Material and methods

Plant material

Solanum lycopersicum cultivar “Pristyla” carrying the Ty-1 resistance gene in a heterozygous state (Ty-1/ty-1) (Gautier Semences, France) and a nearly isogenic susceptible cultivar (ty-1/ty-1) [42] were used. Seeds were sown in a nursery pot and young seedlings were transplanted in individual pots and placed in a S3 containment growth chamber with 14 h light at 26°C and 10 h dark at 24°C. They were watered with a solution containing 15:10:30 NPK fertilizer and oligoelements.

Viral infectious clones

Two agroinfectious clones for TYLCV-IS76 [MA:SouG8:10] (GenBank accession number LN812978) and TYLCV-IL [RE:STG4:04] (GenBank accession number AM409201) were previously constructed using the binary vector pCAMBIA2300 and mobilized to the Agrobacterium tumefaciens strain C58 MP90 [41,42].

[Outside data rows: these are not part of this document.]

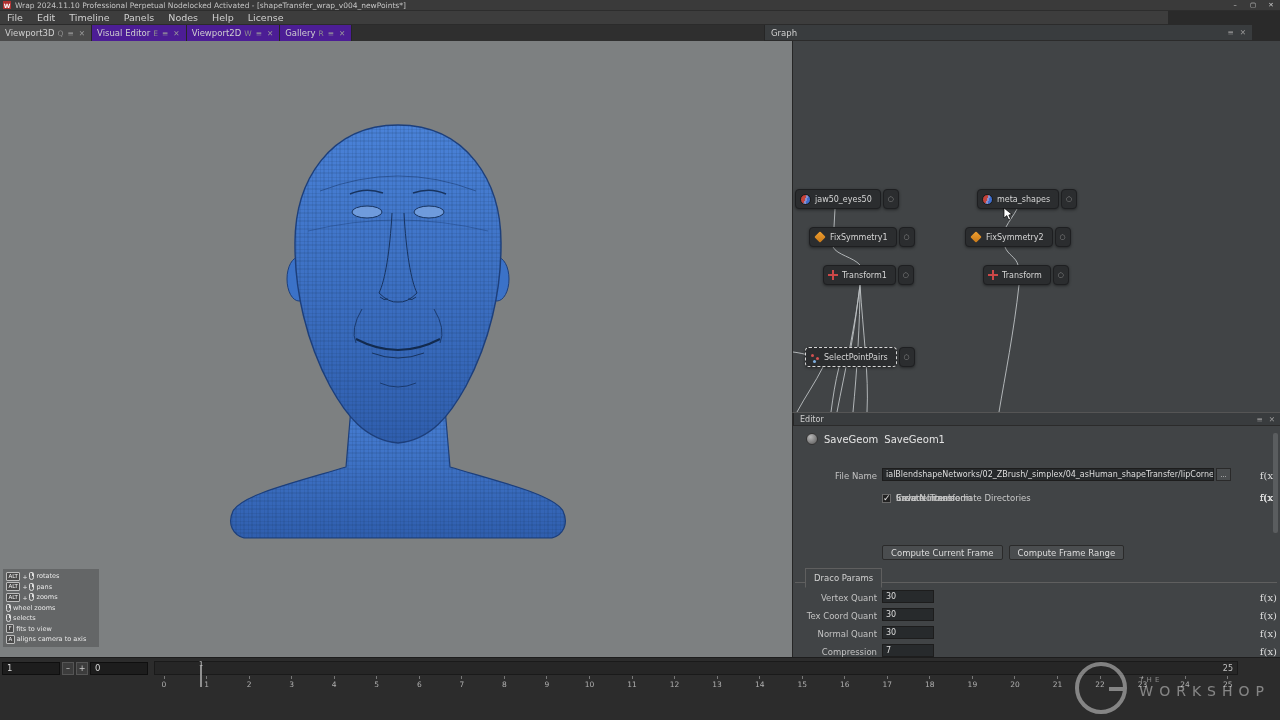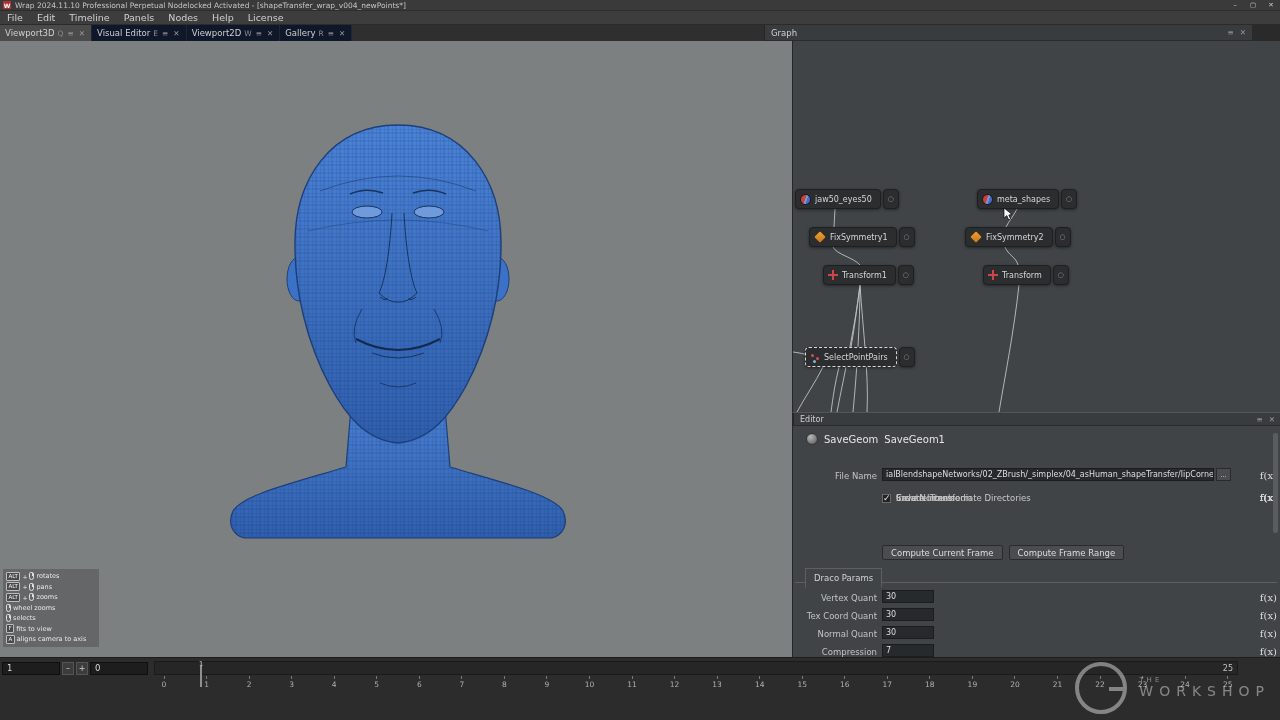--- a/index.html
+++ b/index.html
@@ -18,7 +18,7 @@
     justify-content:center; color:#cfcfcf; }
 
   
-  .menubar { position:absolute; top:11px; left:0; width:1280px; height:14px;
+  .menubar { position:absolute; top:11px; left:0; width:1168px; height:14px;
     background:#3d3d3d; display:flex; align-items:center; font-size:9.5px;
     border-bottom:1px solid #2b2b2b; }
   .menu-item { padding:0 7px; height:14px; display:flex; align-items:center; color:#d0d0d0; }

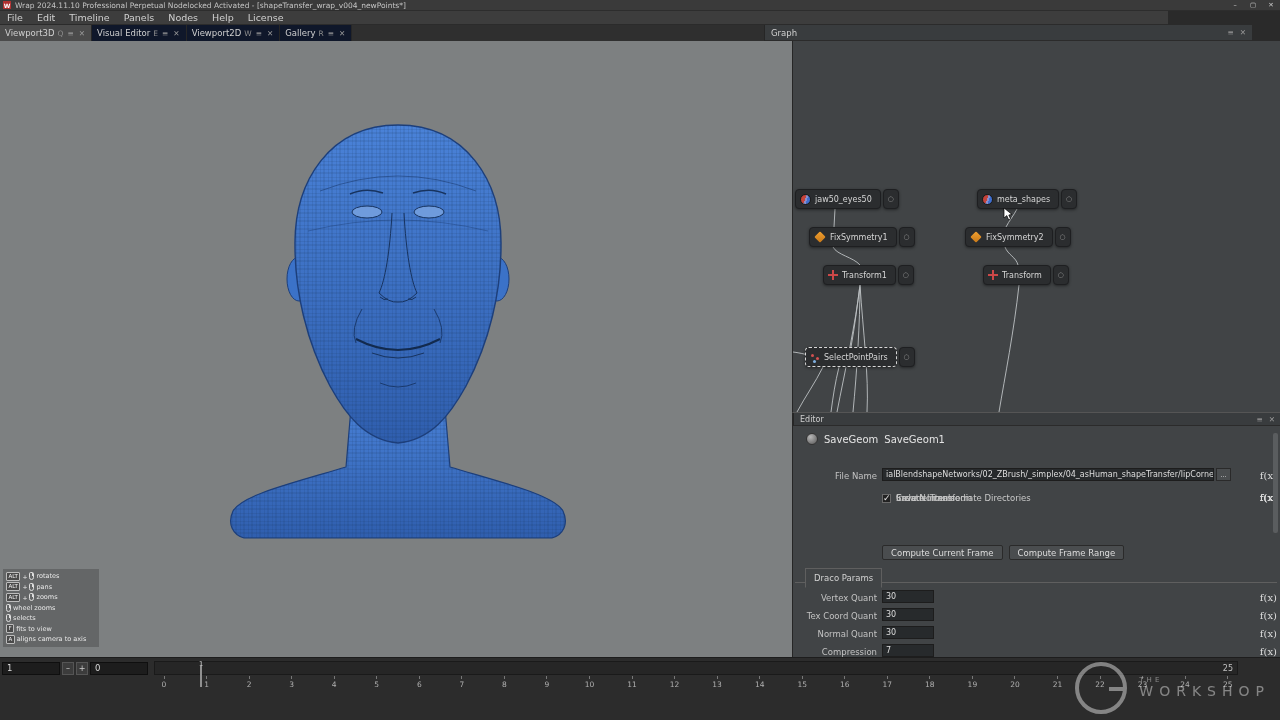--- a/index.html
+++ b/index.html
@@ -26,7 +26,7 @@
   
   .tabbar { position:absolute; top:25px; left:0; width:792px; height:16px;
     background:#2f2f2f; display:flex; }
-  .tab { display:flex; align-items:center; gap:3px; padding:0 5px; background:#0f172a;
+  .tab { display:flex; align-items:center; gap:3px; padding:0 5px; background:#4c1d95;
     border-right:1px solid #262626; font-size:8.5px; color:#cfcfcf; }
   .tab:first-child { background:#4b4b4b; }
   .tab-short { color:#8d8d8d; font-size:7.5px; }

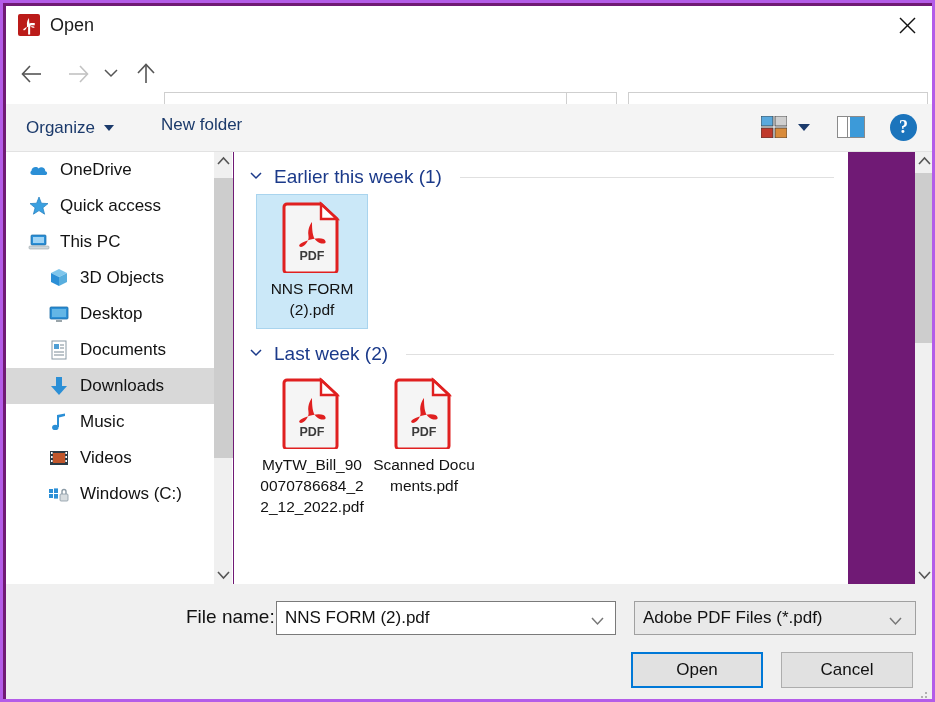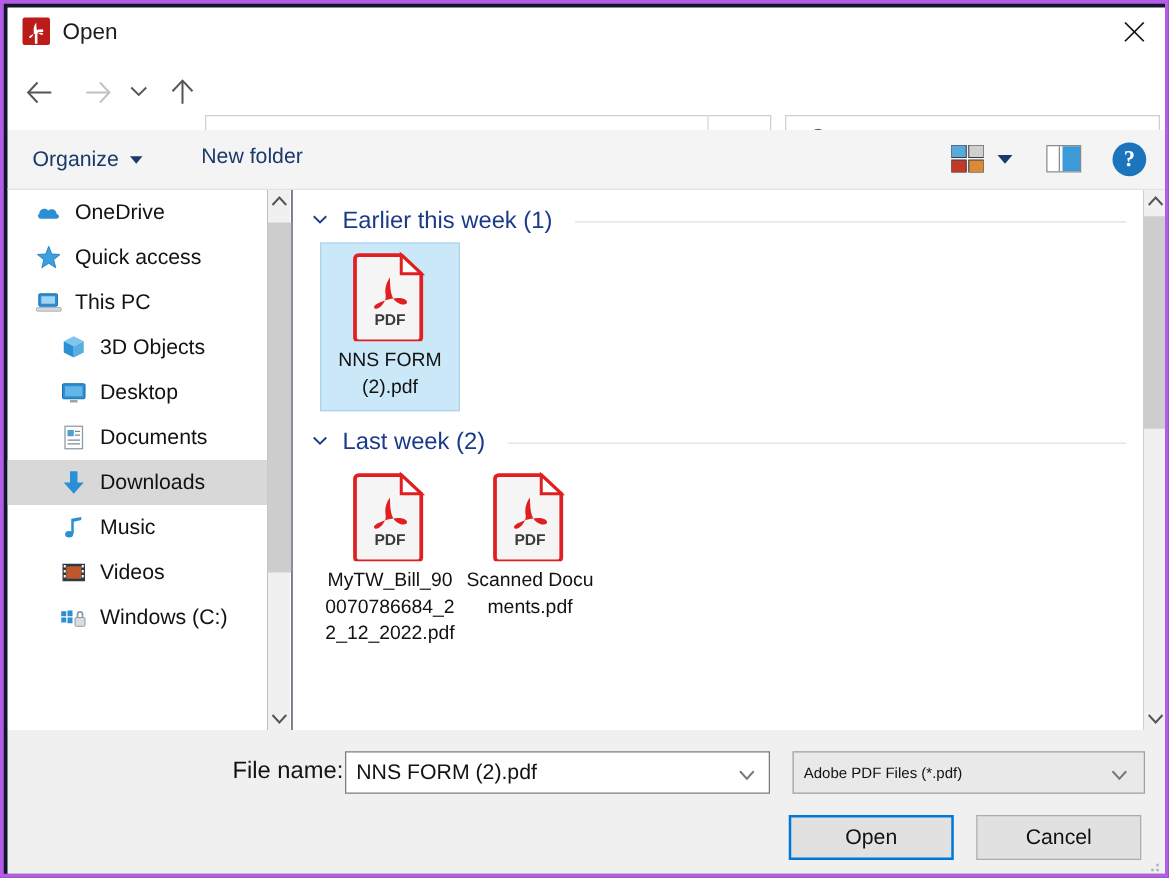--- a/index.html
+++ b/index.html
@@ -12,7 +12,7 @@
   #dialog {
     position: absolute; left: 0; top: 0;
     width: 935px; height: 702px;
-    background: #0f172a;
+    background: #701a75;
     border: 3px solid #b91c1c;
     overflow: hidden;
   }

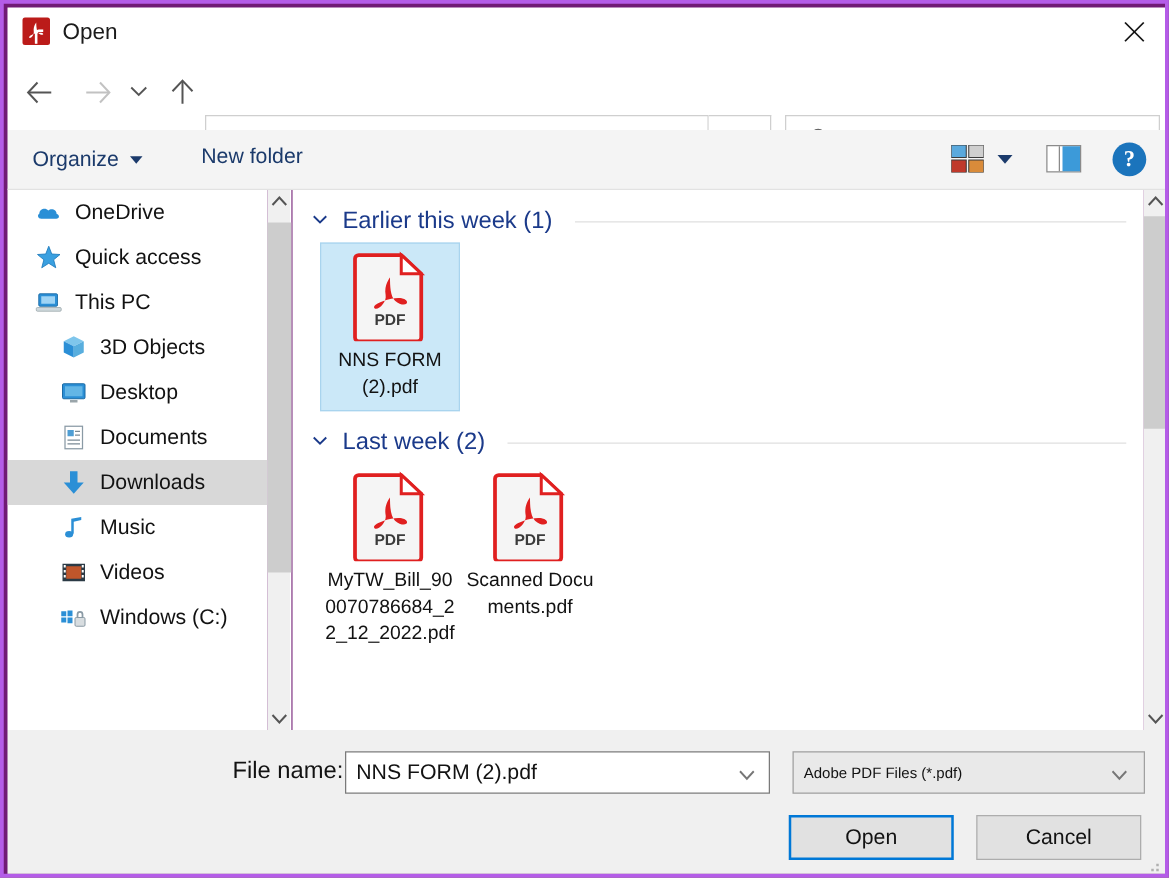--- a/index.html
+++ b/index.html
@@ -185,7 +185,7 @@
   
   #filelist {
     position: absolute; left: 231px; top: 149px;
-    width: 681px; height: 432px;
+    width: 614px; height: 432px;
     background: #ffffff;
     overflow: hidden;
   }

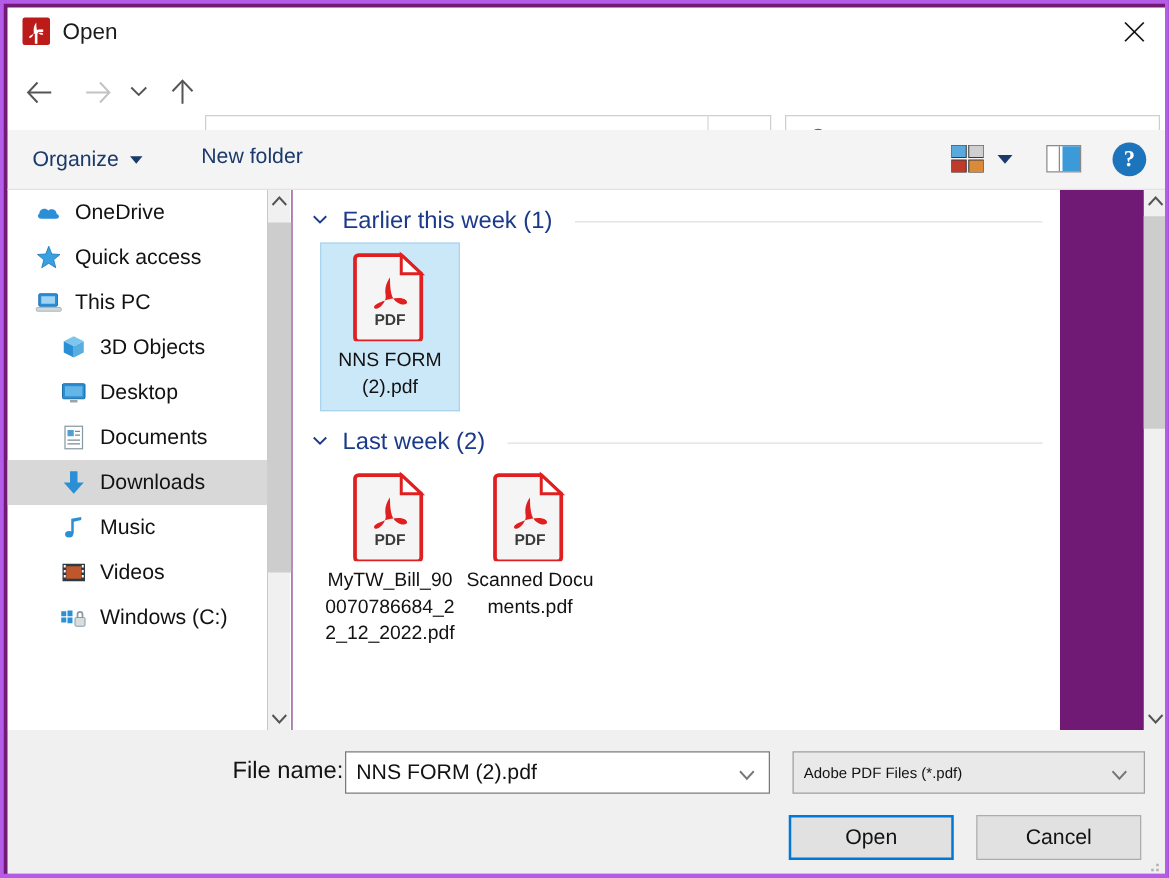--- a/index.html
+++ b/index.html
@@ -247,7 +247,7 @@
     display: flex; align-items: center; cursor: pointer;
   }
   #filetype-value {
-    font-size: 12px; color: #121212; margin-left: 8px; white-space: nowrap;
+    font-size: 17px; color: #121212; margin-left: 8px; white-space: nowrap;
   }
   #filetype-chevron { position: absolute; right: 12px; top: 11px; }
   #open-button {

Agroinoculation and sampling

Agroinfiltration or co-agroinfiltration of 14-day old seedlings with agrobacteria preparations were performed as described in Belabess et al. [42]. Two groups of tomato plants were agroinfected, one for sampling at 10 days post inoculation (dpi) and another one for sampling at 30 dpi.

The following plants were inoculated for sampling at 10 dpi. For susceptible plants, 14 seedlings were agroinoculated with TYLCV-IL, 14 with TYLCV-IS76 and 16 were co-agroinoculated with TYLCV-IL and TYLCV-IS76. For Ty-1 resistant plants, 13 seedlings were agroinoculated with TYLCV-IL, 15 with TYLCV-IS76 and 18 were co-agroinoculated with TYLCV-IL and TYLCV-IS76.

The following plants were inoculated for sampling at 30 dpi. For susceptible plants, 8 seedlings were agroinoculated with TYLCV-IL, 8 with TYLCV-IS76 and 12 were co-agroinoculated with TYLCV-IL and TYLCV-IS76. For Ty-1 resistant plants, 7 seedlings were agroinoculated with TYLCV-IL, 8 with TYLCV-IS76 and 11 were co-agroinoculated with TYLCV-IL and TYLCV-IS76.

As negative controls, 3 seedlings of each cultivar and for each sampling date were mock-inoculated with a preparation of agrobacteria containing an empty pCAMBIA2300 plasmid.

At 10 and 30 dpi, youngest leaves were cut from the apex of each plant and immediately frozen in dry ice before storage at -80°C. The collected leaves were pooled in two biological replicates for each condition, based on quantitative (q)PCR analysis of viral DNA loads (see below).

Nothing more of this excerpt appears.